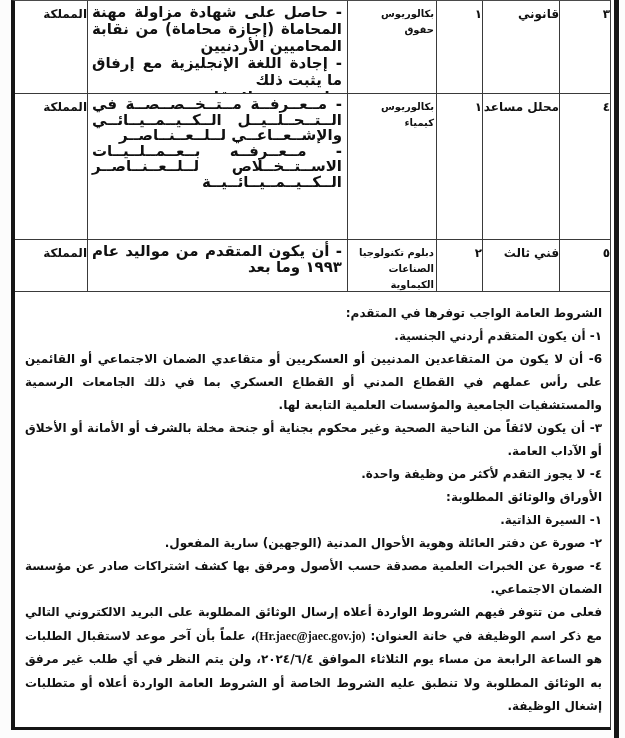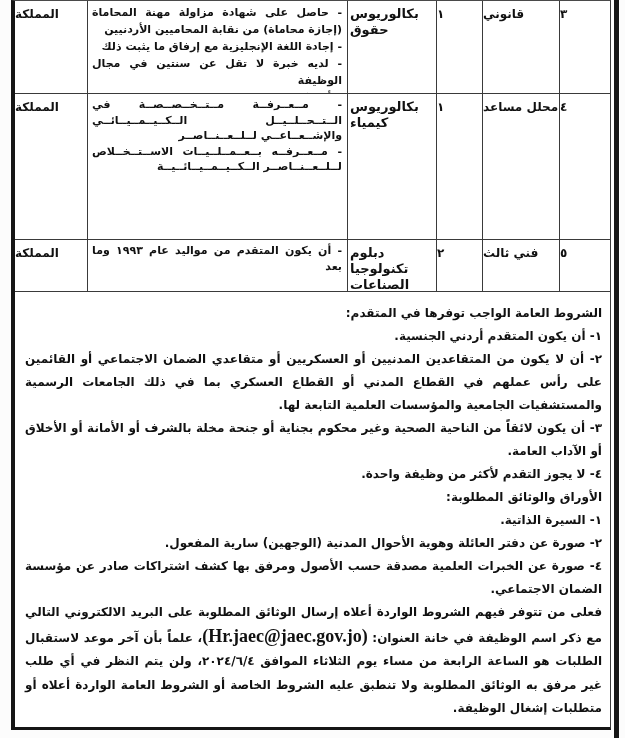"المملكة" .cell { text-align: left -> right }
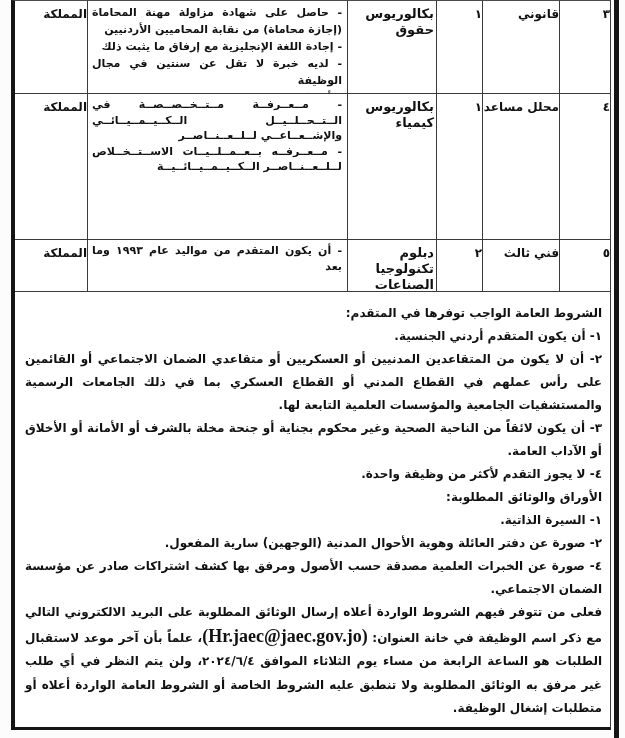"- حاصل على شهادة مزاولة" .req { font-size: 11px -> 15px }
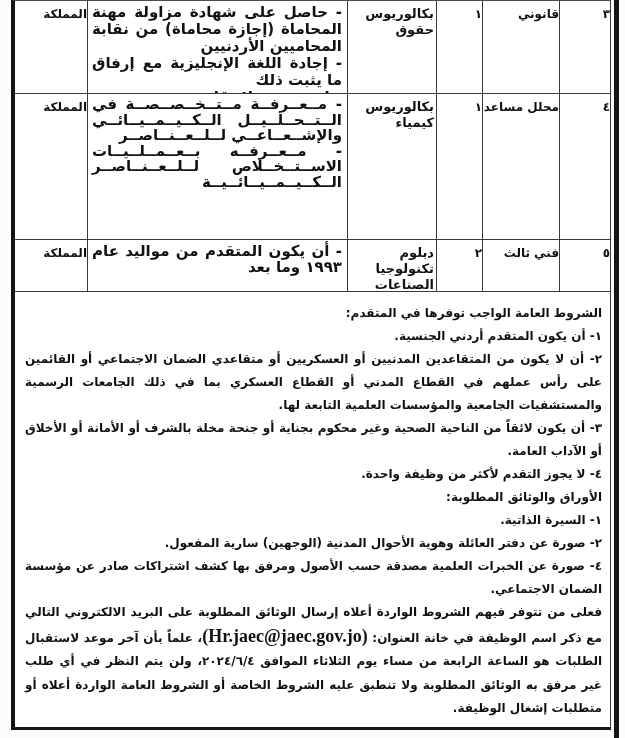"بكالوريوس حقوق" .cell.qual { font-size: 13px -> 10px }
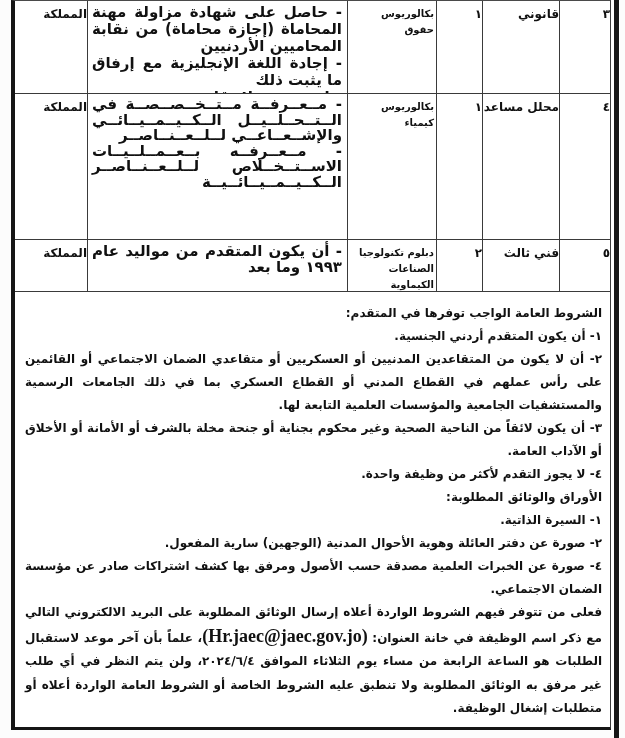"٢- أن لا يكون من" div.cond { text: ٢- -> 6- }
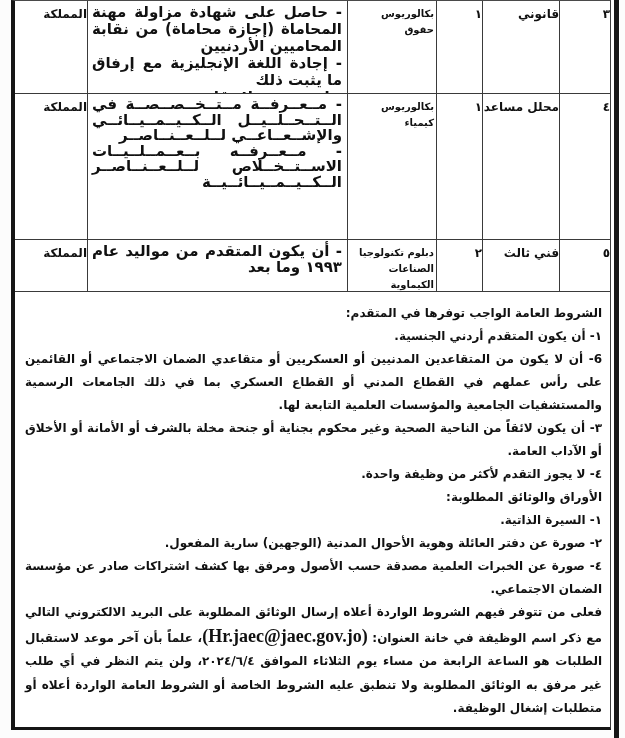"(Hr.jaec@jaec.gov.jo)" .email { font-size: 18px -> 12px }
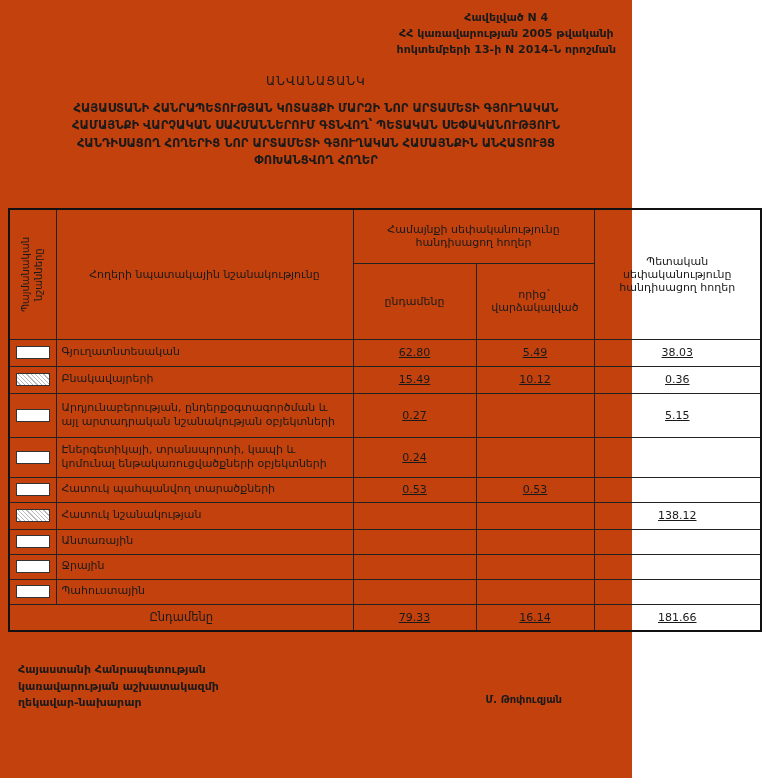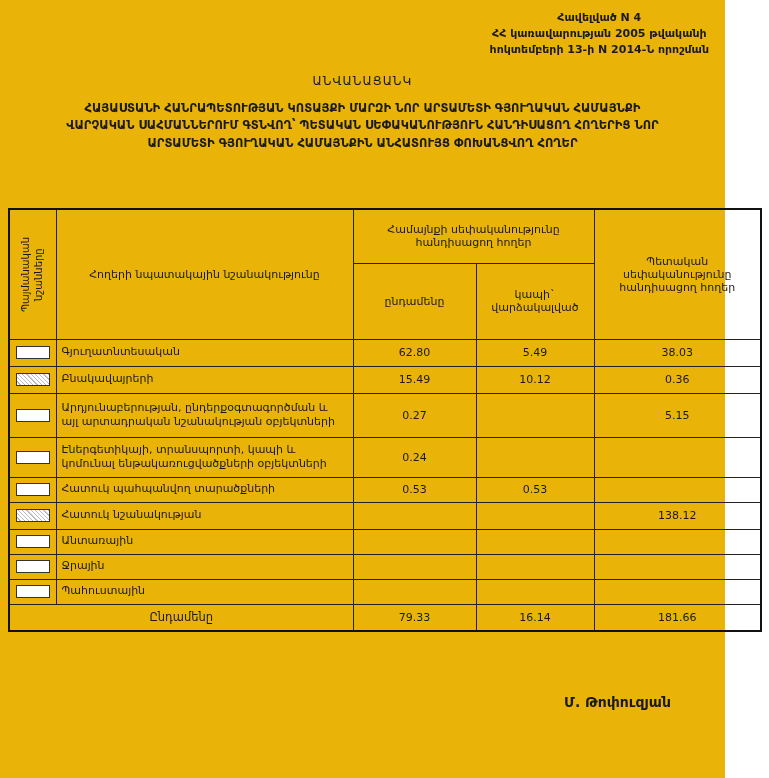"Հավելված N 4" .page { background: #eab308 -> #c2410c; width: 725px -> 632px }
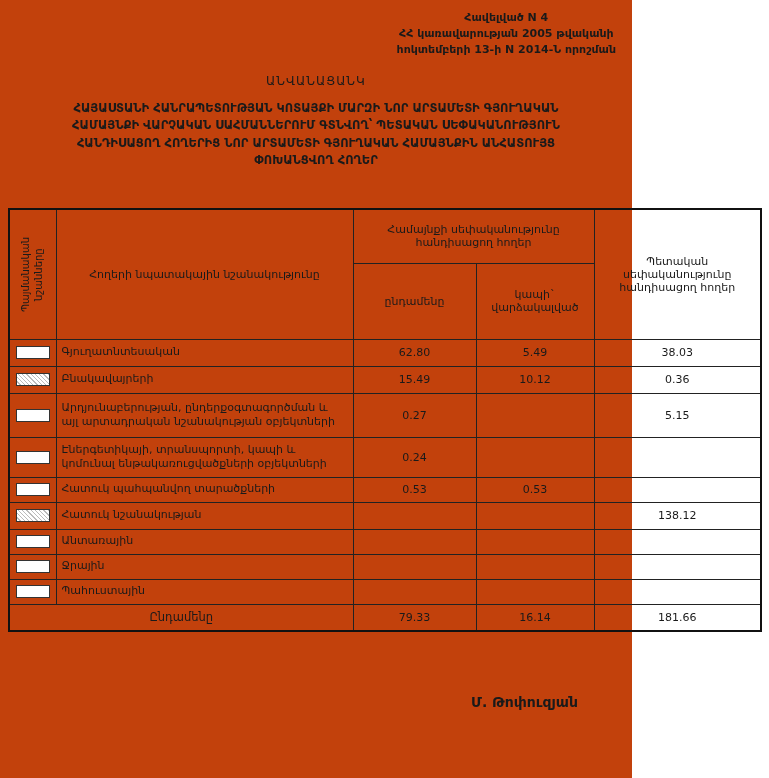"կապի` վարձակալված" th { text: կապի -> որից }
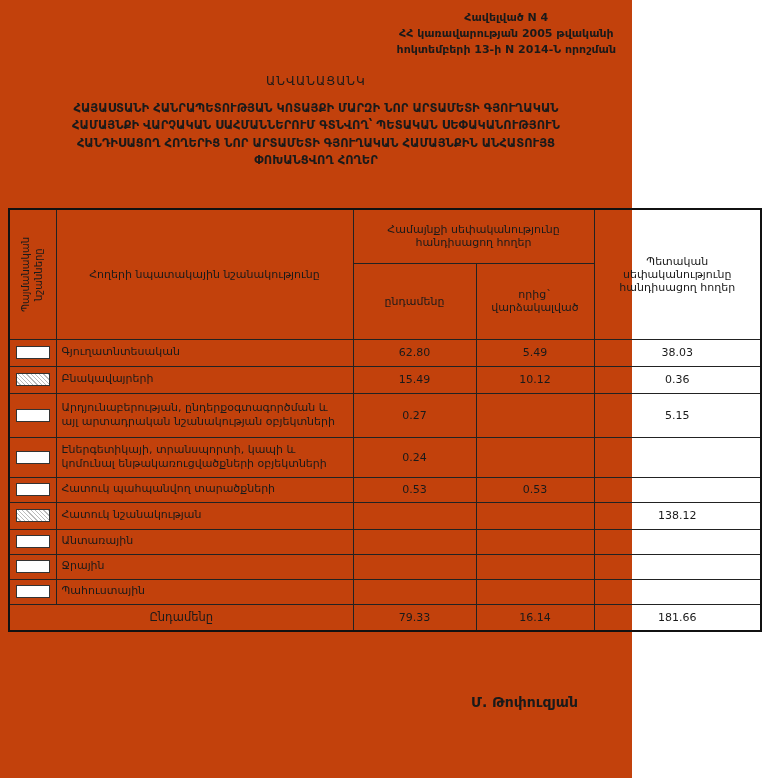"62.80" td.val { text-decoration: none -> underline }
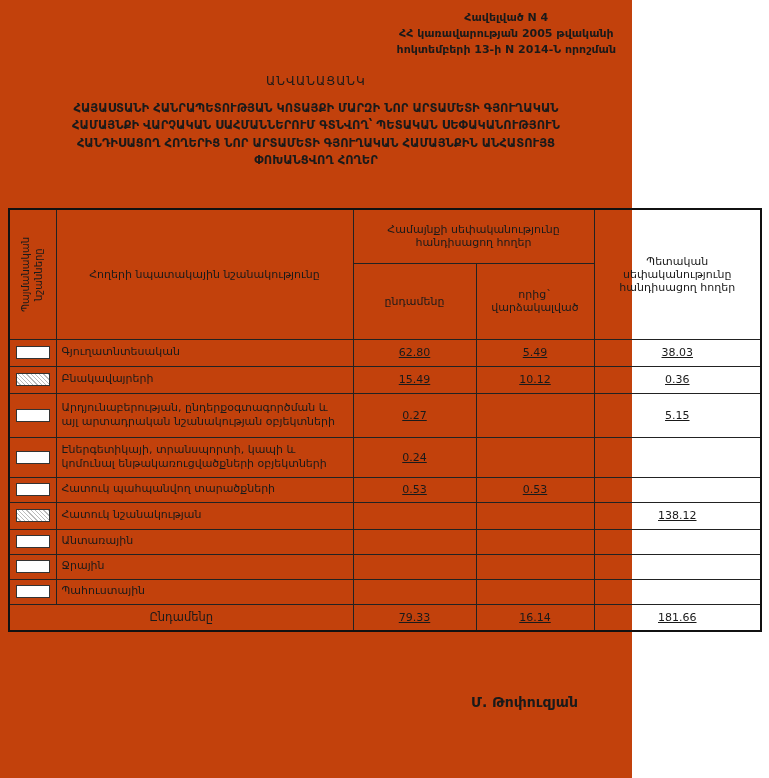"Հայաստանի Հանրապետության" div.footer-left { html: none -> <div>Հայաստանի Հանրապետության կառավարության աշխատակազմի ղեկավար-նախարար</div> }
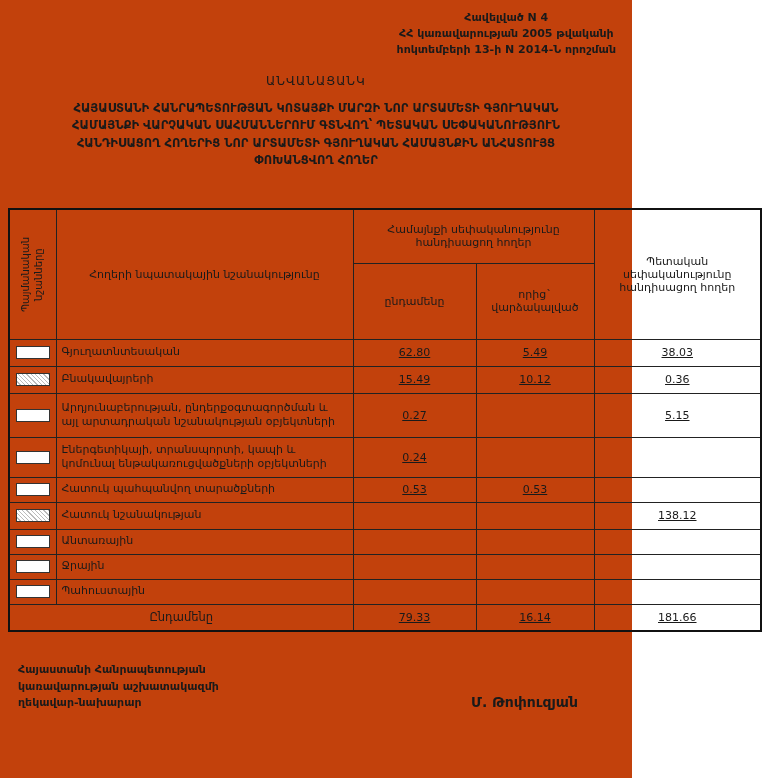"Մ. Թոփուզյան" .footer-right { font-size: 14px -> 10px; right: 54px -> 70px }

■ **Aim of the task**: Copy out every line of the material above precisely, omitting the pictures.

■ **Result of this exercise**:
"المملكة" .cell { text-align: left -> right }
"- حاصل على شهادة مزاولة" .req { font-size: 11px -> 15px }
"بكالوريوس حقوق" .cell.qual { font-size: 13px -> 10px }
"٢- أن لا يكون من" div.cond { text: ٢- -> 6- }
"(Hr.jaec@jaec.gov.jo)" .email { font-size: 18px -> 12px }
"Հավելված N 4" .page { background: #eab308 -> #c2410c; width: 725px -> 632px }
"կապի` վարձակալված" th { text: կապի -> որից }
"62.80" td.val { text-decoration: none -> underline }
"Հայաստանի Հանրապետության" div.footer-left { html: none -> <div>Հայաստանի Հանրապետության կառավարության աշխատակազմի ղեկավար-նախարար</div> }
"Մ. Թոփուզյան" .footer-right { font-size: 14px -> 10px; right: 54px -> 70px }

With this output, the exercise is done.